LAWTON, OK (KSWO) -Oklahoma ranchers are rejoicing as the cattle market is starting to show improvement across Oklahoma.
The U.S. Department of Agriculture says there has been a seven percent increase in Oklahoma's cattle inventory this year. On Jan. 1, there were a total of 4.85 million cattle and calves in Oklahoma. The number of all cows who have calved is already four percent above last year's total.
The Oklahoma Cattlemen's Association is attributing the increase to the rainfall over the last year, high grass and hay production, and high calf prices.
Like several ranchers locally, the years of drought took a toll on their businesses and some had to quit altogether, selling all their cattle off. Joe McMahan of Lawton says he was born and raised in the cattle business, and when he had to get rid of his herd it was the toughest decision he's ever had to make.
McMahan says it wasn't economical to maintain a herd during the consecutive years of drought.
"I decided I did not want to haul hay to cattle and also have to haul water and fence off muddy bottom ponds, so I sold out of the cattle business," McMahan said.
During the drought, McMahan relied on his hay business as the main source of income; providing bales to other ranchers for their cattle. He says it would sell as fast as he could bale it, but now because of the floods during May 2015, he has more hay than he knows what to do with.

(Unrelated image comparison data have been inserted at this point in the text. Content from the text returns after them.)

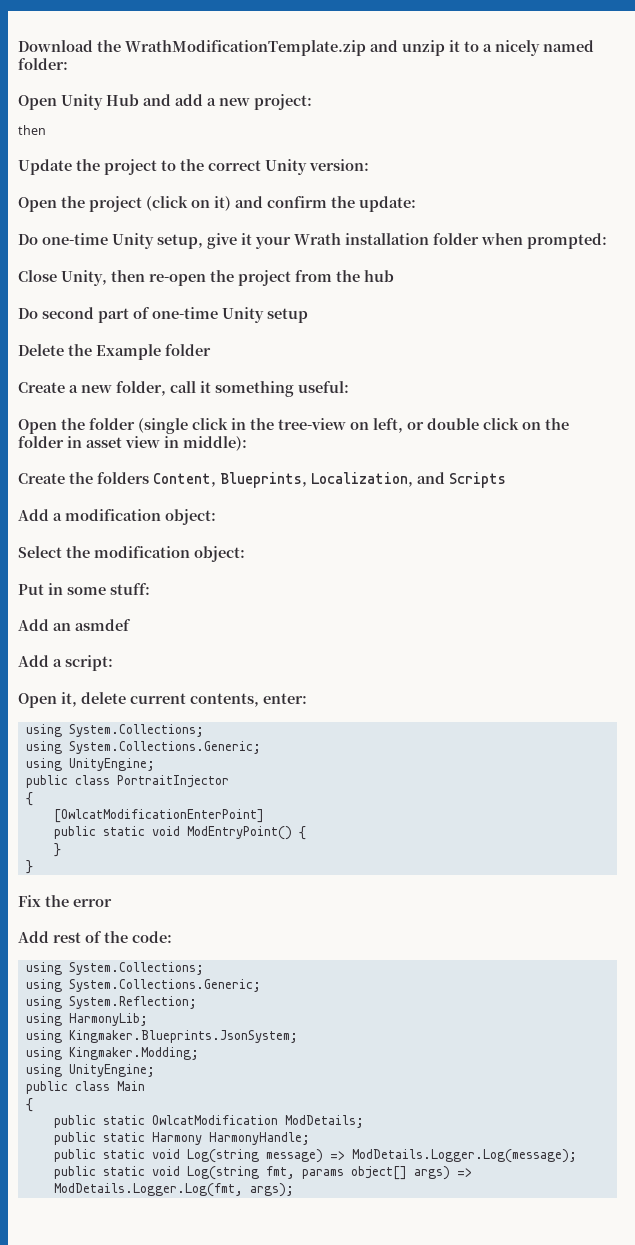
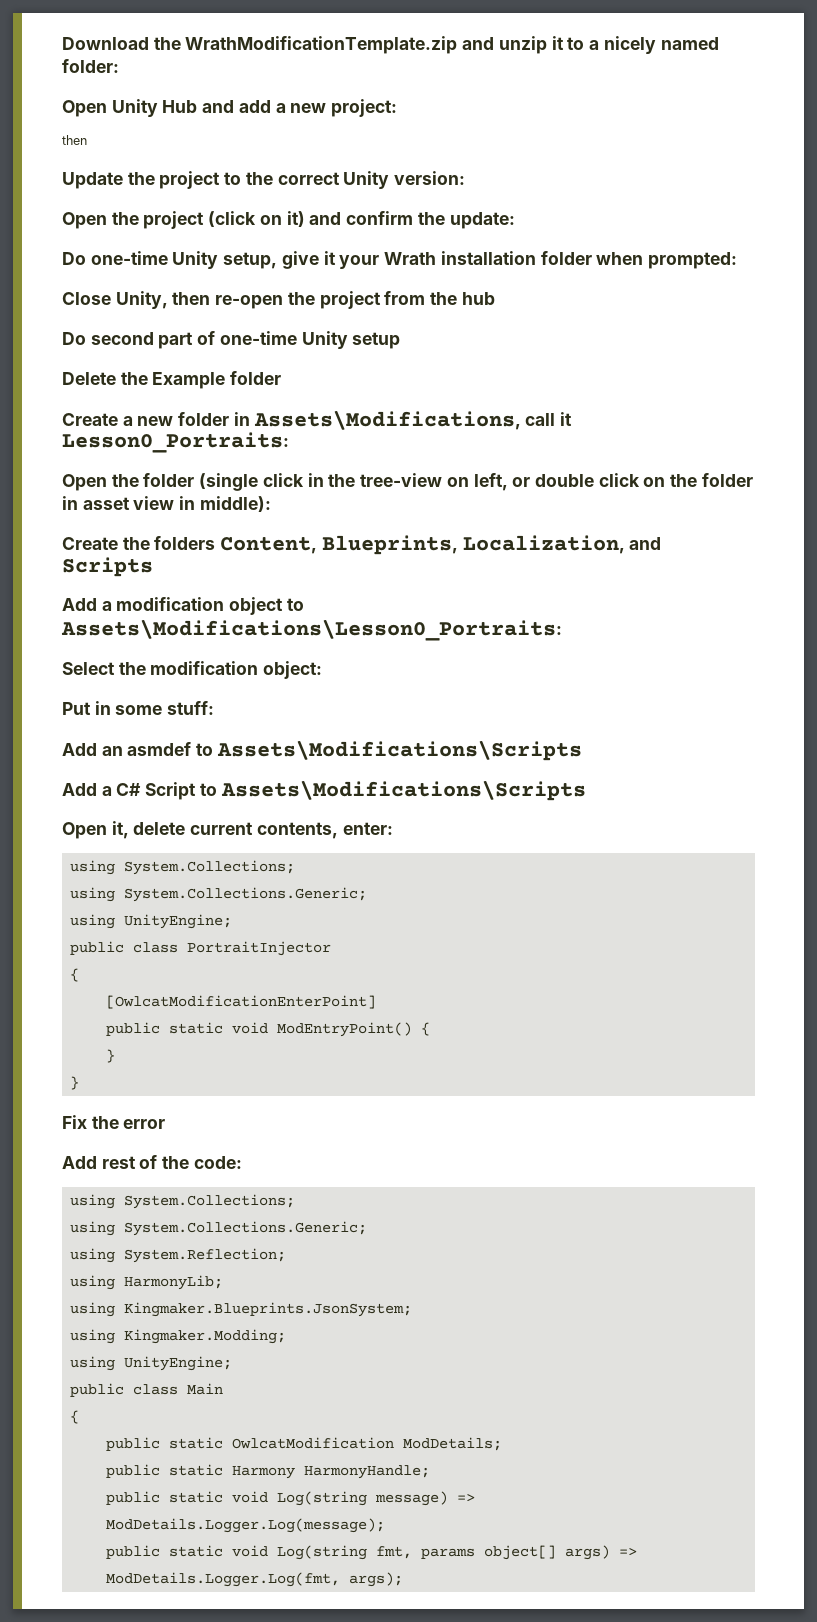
- Create a new folder, call it something useful:
+ Create a new folder in Assets\Modifications, call it Lesson0_Portraits:
- Add a modification object:
+ Add a modification object to Assets\Modifications\Lesson0_Portraits:
- Add an asmdef
- Add a script:
+ Add an asmdef to Assets\Modifications\Scripts
+ Add a C# Script to Assets\Modifications\Scripts

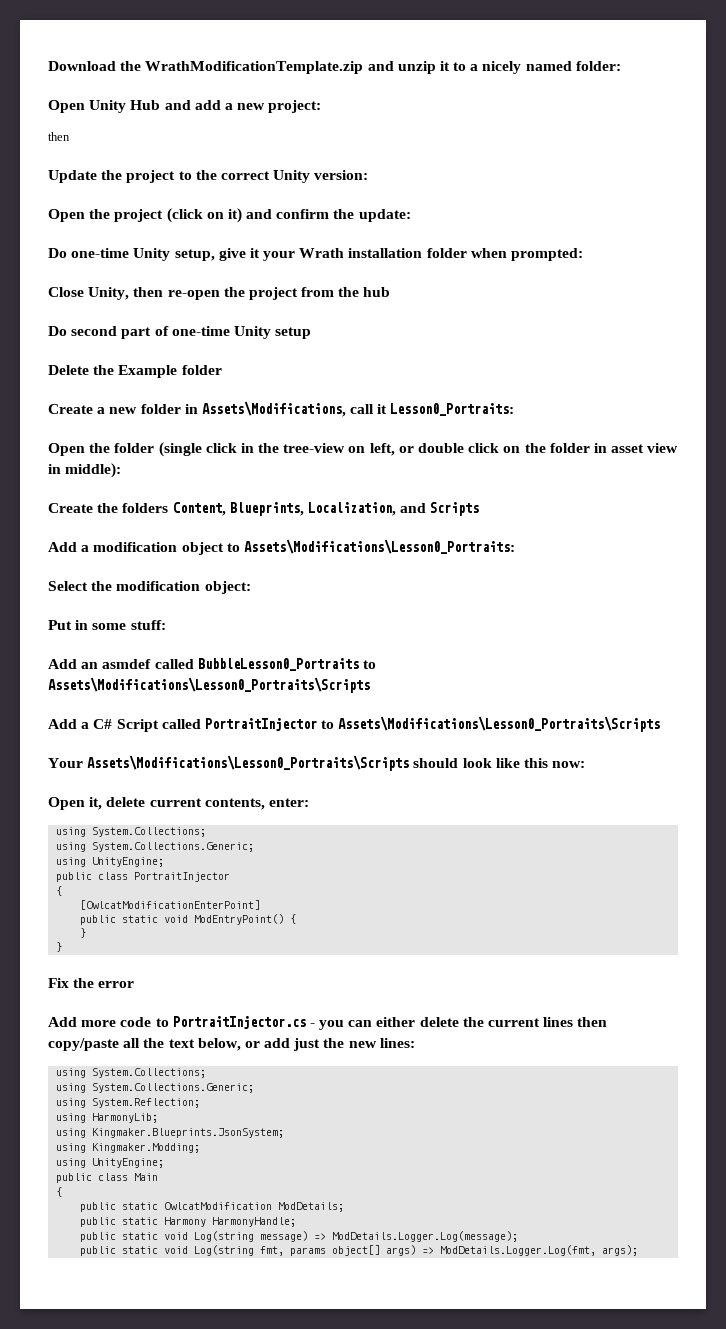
- Add an asmdef to Assets\Modifications\Scripts
+ Add an asmdef called BubbleLesson0_Portraits to Assets\Modifications\Lesson0_Portraits\Scripts
- Add a C# Script to Assets\Modifications\Scripts
+ Add a C# Script called PortraitInjector to Assets\Modifications\Lesson0_Portraits\Scripts
+ Your Assets\Modifications\Lesson0_Portraits\Scripts should look like this now:
- Add rest of the code:
+ Add more code to PortraitInjector.cs - you can either delete the current lines then copy/paste all the text below, or add just the new lines:

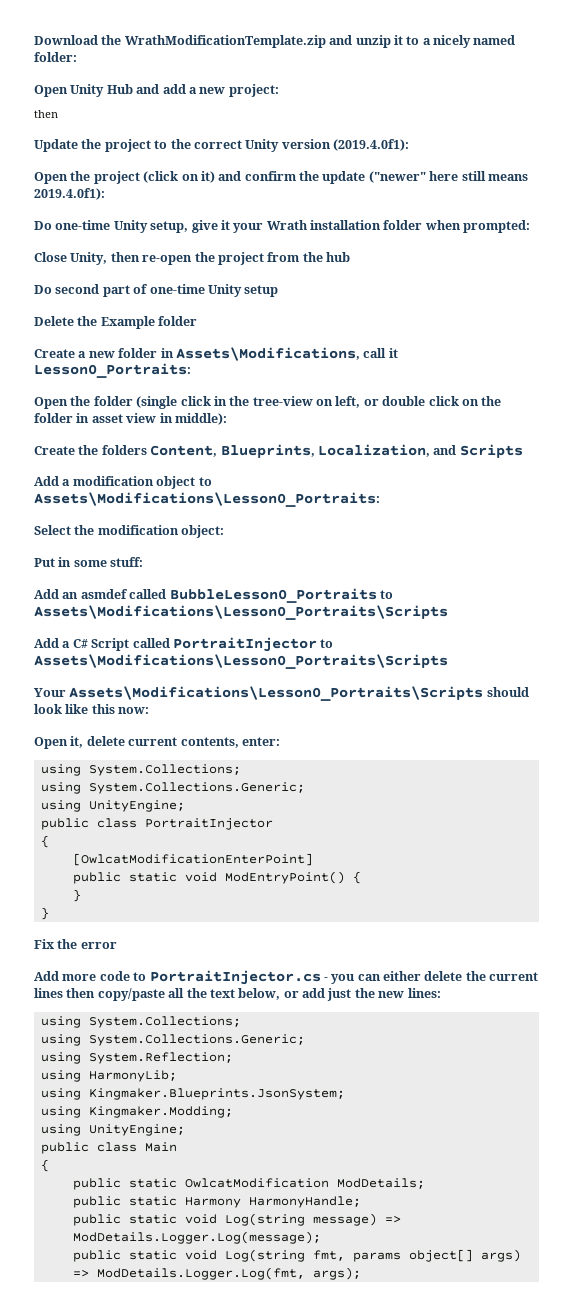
- Update the project to the correct Unity version:
+ Update the project to the correct Unity version (2019.4.0f1):
- Open the project (click on it) and confirm the update:
+ Open the project (click on it) and confirm the update ("newer" here still means 2019.4.0f1):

"We hit a soft spot there in December where we could get back in for less than we sold out for, so we jumped out and bought some and we had all this hay sitting every place that is not selling. So, it was either buy some cows to feed it to or eat it ourselves," McMahan said.
McMahan says both ponds on his ranch are full again, and he made the decision six weeks ago to buy 35 heifers at the sale barn in Chickasha.
"We're happy with the heifers we bought, so everything is working out good. But being out of the cattle business, I had been in the cattle business since before I was a year old, I had always had a cow and my family had always had cows. When I didn't have any cows for about three or four years, it left a void," McMahan said.
Now that the void is filled, McMahan equates the experience to be like learning how to raise children for the first time.
"It turned out that the heifers we bought were bred right. They just lay down and they have their calves. Spit them out and they jump up like Billy goats and take off running and want something to eat, so we're happy with the heifers we bought," McMahan said.
McMahan says while the market is good, he hopes to increase his herd to about 115 head of cattle by next year.
Oklahoma makes up five percent of the total cattle inventory in the U.S. Last month, the inventory of all cattle and calves rose three percent above what it was in 2015 in the U.S.